Some of the deals touched upon the wireless industry, as with the purchase of 80.1 percent of Royal Philips Electronics’ semiconductor business by a consortium of private-equity firms last September.
So, is it just a matter of time before carriers themselves are the targets of private equity buyout companies? The rumors are certainly there. The Wall Street Journal reported last week that private-equity giant Blackstone Group is looking at buying a stake in Telecom Italia. Speculation has surfaced about the possibility of companies such as Texas Instruments Inc. and Sprint Nextel Corp. being acquired by private-equity firms. When Alltel Corp. President and CEO Scott Ford talked about the carrier reviewing a “wide span of options,” analysts took it as a tacit announcement that Alltel is up for sale. While the usual suspects of Verizon Wireless and Sprint Nextel came up as possible buyers, so did private equity.
There are multiple strategies that private-equity buyout companies take, according to Robert Keiser, vice president with Thomson Financial Proprietary Research. Those include:
- Purchasing companies that are undervalued, could easily have their operations tweaked and then be sold at a profit.

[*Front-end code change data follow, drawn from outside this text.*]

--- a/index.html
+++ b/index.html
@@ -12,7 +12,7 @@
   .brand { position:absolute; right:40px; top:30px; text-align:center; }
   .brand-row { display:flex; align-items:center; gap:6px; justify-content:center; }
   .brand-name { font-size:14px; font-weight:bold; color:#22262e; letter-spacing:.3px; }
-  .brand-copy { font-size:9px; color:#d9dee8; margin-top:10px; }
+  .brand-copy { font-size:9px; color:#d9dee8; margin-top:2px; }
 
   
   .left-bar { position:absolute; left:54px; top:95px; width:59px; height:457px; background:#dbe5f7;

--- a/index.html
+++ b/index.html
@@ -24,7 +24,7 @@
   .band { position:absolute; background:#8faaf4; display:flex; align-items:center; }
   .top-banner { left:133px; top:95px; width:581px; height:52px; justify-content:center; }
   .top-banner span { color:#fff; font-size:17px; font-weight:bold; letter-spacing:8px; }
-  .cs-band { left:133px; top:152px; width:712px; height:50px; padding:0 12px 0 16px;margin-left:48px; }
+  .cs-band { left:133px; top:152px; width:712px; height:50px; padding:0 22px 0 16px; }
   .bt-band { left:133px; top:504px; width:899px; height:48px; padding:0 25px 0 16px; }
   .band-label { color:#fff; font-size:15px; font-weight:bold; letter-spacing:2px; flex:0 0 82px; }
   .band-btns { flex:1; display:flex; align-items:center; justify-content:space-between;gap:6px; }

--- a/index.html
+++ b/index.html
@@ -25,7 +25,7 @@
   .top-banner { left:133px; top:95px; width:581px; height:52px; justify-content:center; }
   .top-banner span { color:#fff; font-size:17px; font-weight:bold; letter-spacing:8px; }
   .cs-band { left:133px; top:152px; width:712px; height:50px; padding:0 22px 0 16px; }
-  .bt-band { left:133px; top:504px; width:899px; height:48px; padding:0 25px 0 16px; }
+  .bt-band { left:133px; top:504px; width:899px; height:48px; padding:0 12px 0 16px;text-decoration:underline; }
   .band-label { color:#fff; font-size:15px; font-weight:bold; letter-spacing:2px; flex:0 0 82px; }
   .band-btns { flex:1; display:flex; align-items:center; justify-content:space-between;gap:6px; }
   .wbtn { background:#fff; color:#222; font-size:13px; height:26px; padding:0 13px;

- Buying companies in a fundamentally sound market that are poorly run. The buyout company improves efficiency and operations, then spins the company back out.

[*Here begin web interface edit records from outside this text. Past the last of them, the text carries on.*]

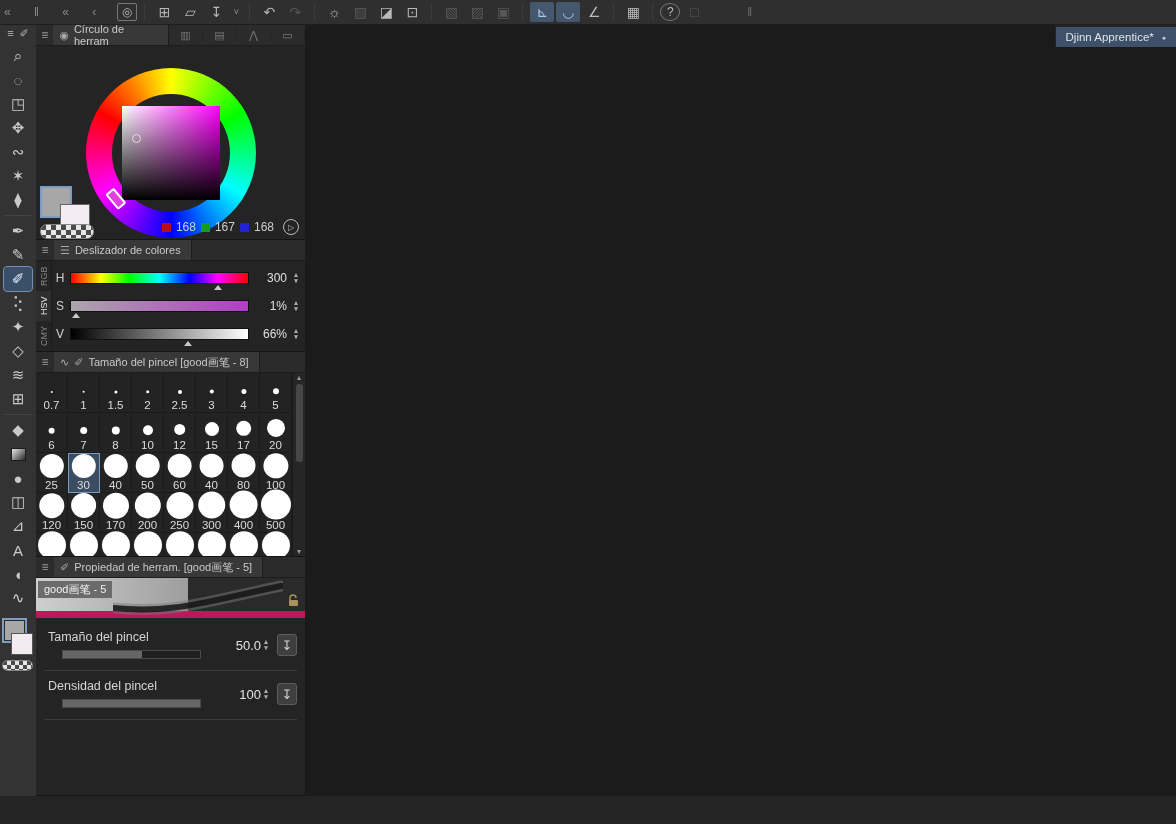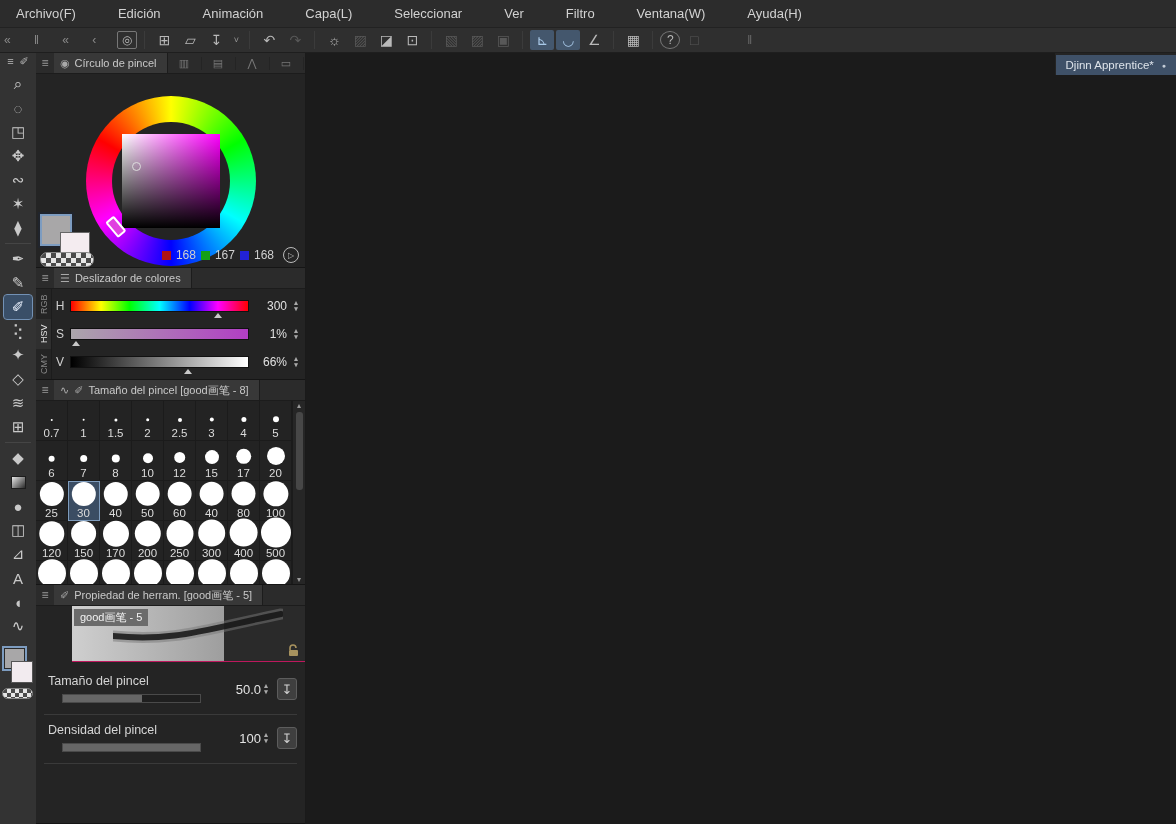--- a/index.html
+++ b/index.html
@@ -125,17 +125,6 @@
 
 <div class="app">
 
-  <div class="menubar" id="menubar">
-      <span>Archivo(F)</span>
-      <span>Edición</span>
-      <span>Animación</span>
-      <span>Capa(L)</span>
-      <span>Seleccionar</span>
-      <span>Ver</span>
-      <span>Filtro</span>
-      <span>Ventana(W)</span>
-      <span>Ayuda(H)</span>
-    </div>
 
   <div class="cmdbar">
     <span class="collapse">« ‖ « ‹</span>

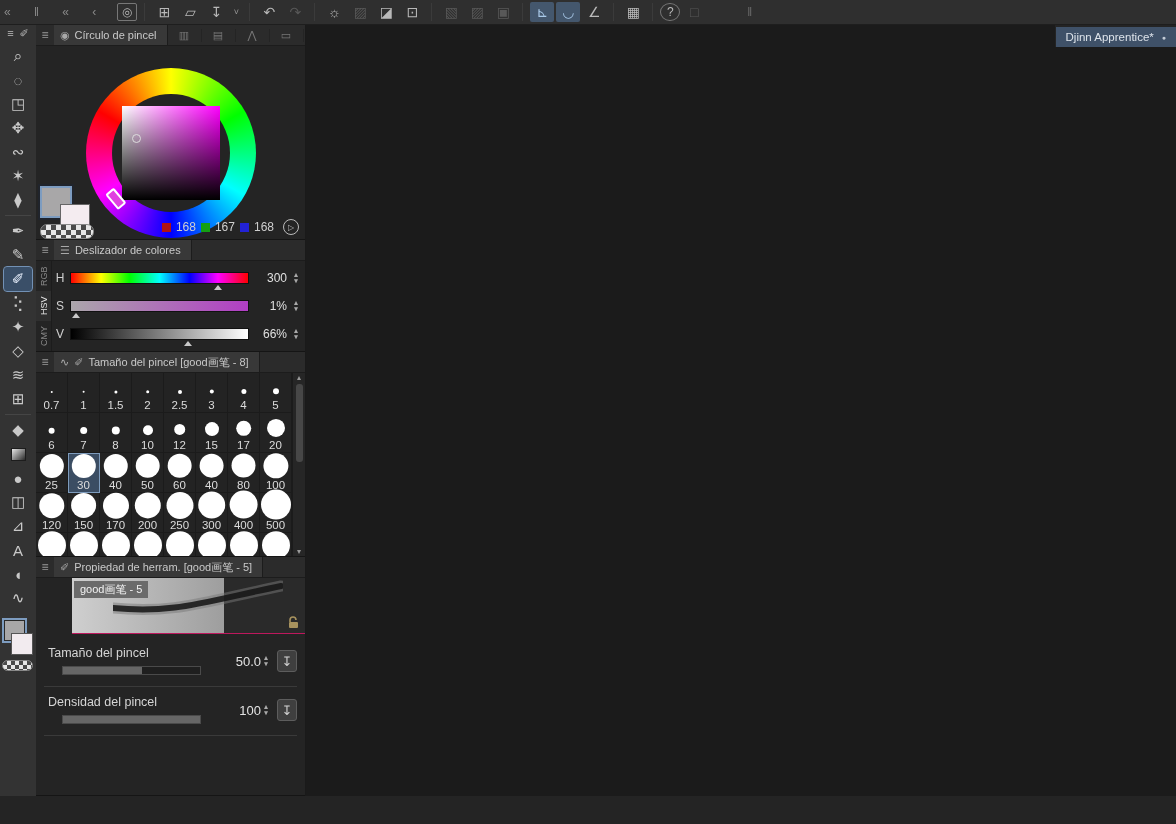--- a/index.html
+++ b/index.html
@@ -208,7 +208,7 @@
           <span class="burger">≡</span>
           <span class="ptab">
             <span class="picon">◉</span>
-            <span>Círculo de pincel</span>
+            <span>Círculo de herram</span>
           </span>
           <span id="wheeltabs" style="display:flex;height:100%;align-items:center;">
               <span class="itab">▥</span>

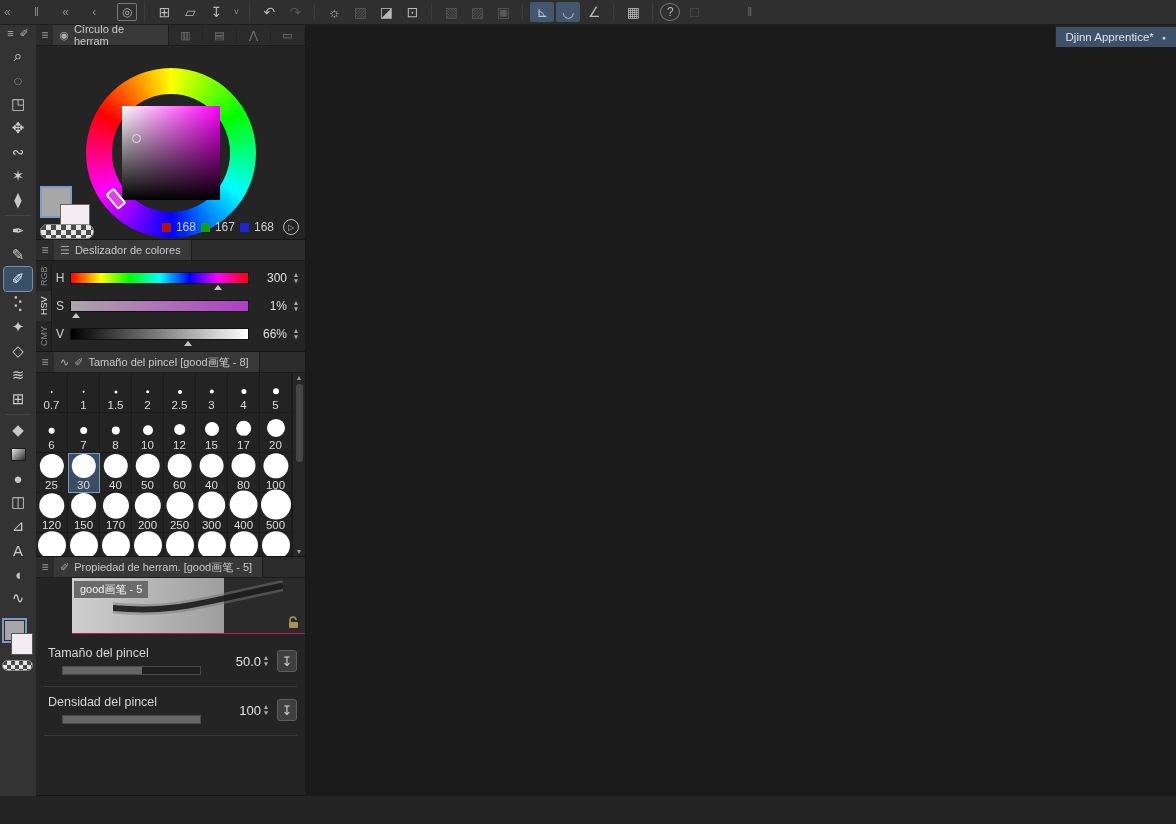--- a/index.html
+++ b/index.html
@@ -98,7 +98,7 @@
 
   
   .p-props{flex:1;}
-  .preview{height:56px;display:flex;position:relative;background:#2a2a2a;border-bottom:1px solid #be185d;margin-left:36px;}
+  .preview{height:40px;display:flex;position:relative;background:#2a2a2a;border-bottom:7px solid #be185d;}
   .preview .lightpart{width:152px;height:100%;background:linear-gradient(90deg,#cfcfcf,#9e9e9e);}
   .chip{position:absolute;left:2px;top:3px;background:#6b6b6b;color:#f2f2f2;font-size:11px;padding:1px 6px;}
   .stroke-svg{position:absolute;right:22px;top:0;}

- A consolidation play, where multiple companies are bought and consolidated to build a single company with much greater market share and scale.
“There’s no one rule that generally applies to all buyout deals,” Keiser said.

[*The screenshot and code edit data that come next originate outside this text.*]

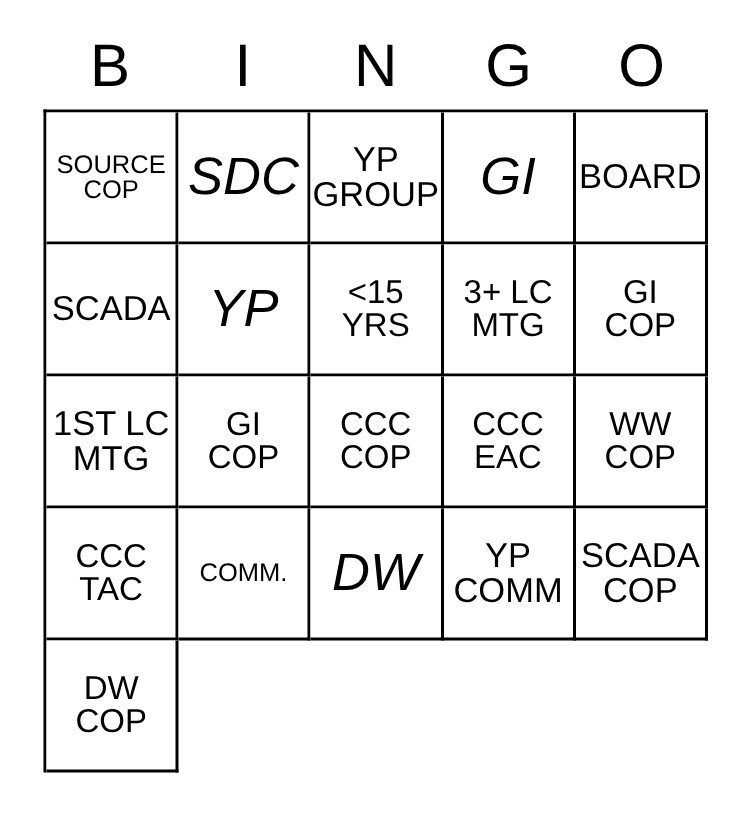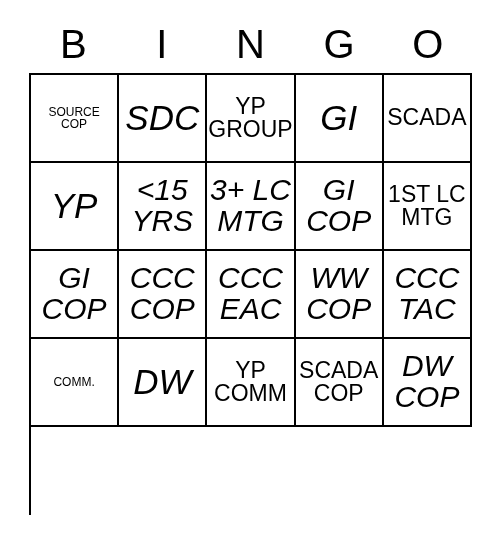--- a/index.html
+++ b/index.html
@@ -71,7 +71,7 @@
 
   
   .size-xs .cell-text { font-size: 14px; }
-  .size-sm .cell-text { font-size: 12px; }
+  .size-sm .cell-text { font-size: 17px; }
   .size-md .cell-text { font-size: 23px; }
   .size-lg .cell-text { font-size: 30px; font-style: italic; }
   .size-xl .cell-text { font-size: 35px; font-style: italic; }

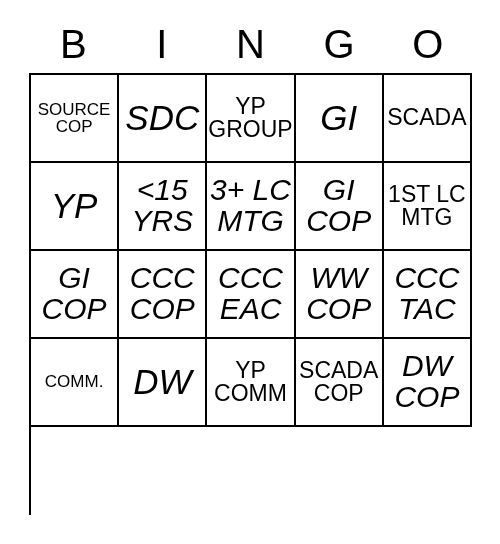--- a/index.html
+++ b/index.html
@@ -107,6 +107,9 @@
       </div>
 
     <div class="cell size-md">
+        <span class="cell-text">BOARD</span>
+      </div>
+    <div class="cell size-md">
         <span class="cell-text">SCADA</span>
       </div>
     <div class="cell size-xl">

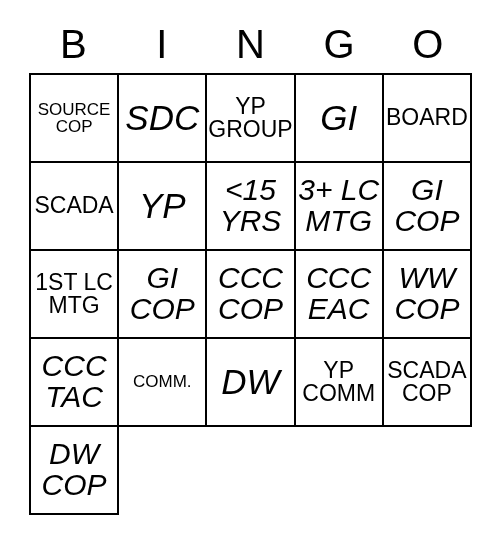--- a/index.html
+++ b/index.html
@@ -73,7 +73,7 @@
   .size-xs .cell-text { font-size: 14px; }
   .size-sm .cell-text { font-size: 17px; }
   .size-md .cell-text { font-size: 23px; }
-  .size-lg .cell-text { font-size: 30px; font-style: italic; }
+  .size-lg .cell-text { font-size: 22px; }
   .size-xl .cell-text { font-size: 35px; font-style: italic; }
 </style>
 </head>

He added that buyout companies and their cousins-venture capitalists-are looking at the wireless industry very differently.
Wireless too competitive?
“The buyout sector’s interest in wireless actually has been trending lower, while the venture community has increasingly been turning its attention to wireless communication,” Keiser said. The stiff competition in the wireless industry is one possible reason why buyout companies are hesitant to date, but venture capitalists are pouring in money.
“It’s an industry that is currently seeing a lot of competition and . venture capital may see this as an opportunity to come up with the next big thing that is going to differentiate one competitor in wireless from another.” Keiser said. He added that it’s possible that buyout interest could shift to the wireless industry if the market valuations of companies were sufficiently cheap.
Tower Group analyst Bob Egan said that the possibility of widespread interest in wireless carriers themselves by private-equity companies is unlikely, due to the necessary investments in infrastructure and operating expenditures.
“These are very high-capital, op-ex intensive operations, which is not characteristic of what we have seen of deals for public companies that have been taken private,” Egan said. The types of companies which PE companies have so far targeted, Egan said, “I would not consider them on the same playing field as a telco.”
MVNO market a different animal
However, Egan said, the MVNO market is “a completely different animal” that may well be suited for private-equity acquisitions.
“I just can’t say enough bad things about the existing MVNO market,” Egan said. “This is a suicidal marketplace as it is currently structured, and it may be very ripe for a certain investment thesis around private equity.”
The wireless subsidiary of diversified holdings company Titan Global Holdings Inc. announced last week that it had snapped up a small prepaid mobile virtual network operator called Ready Mobile L.L.C. Ready Mobile had only been operating for a year and had about 30,000 subscribers, and Titan said the company was just the first of its acquisition targets, and that the Ready Mobile acquisition is “consistent with [its] stated strategic plan to opportunistically acquire and roll up competitive MVNOs. Titan has and will target and pursue other MVNOs through 2007 for similarly structured acquisitions.”
Egan also didn’t rule out the possibility that the rumors of private-equity companies taking an interest in mobile operators could turn true, if the buyout firms start putting money into other types of companies as well.
“The minute I saw private equity being thrown at the auto or airline industry, then I would suggest that there are similar traits that then could be made for supporting rumors in the telco space,” Egan said.
The next day, the Financial Times reported that four private-equity firms have had preliminary discussions with Daimler Chrysler AG about buying its struggling U.S. operation, the Chrysler Group.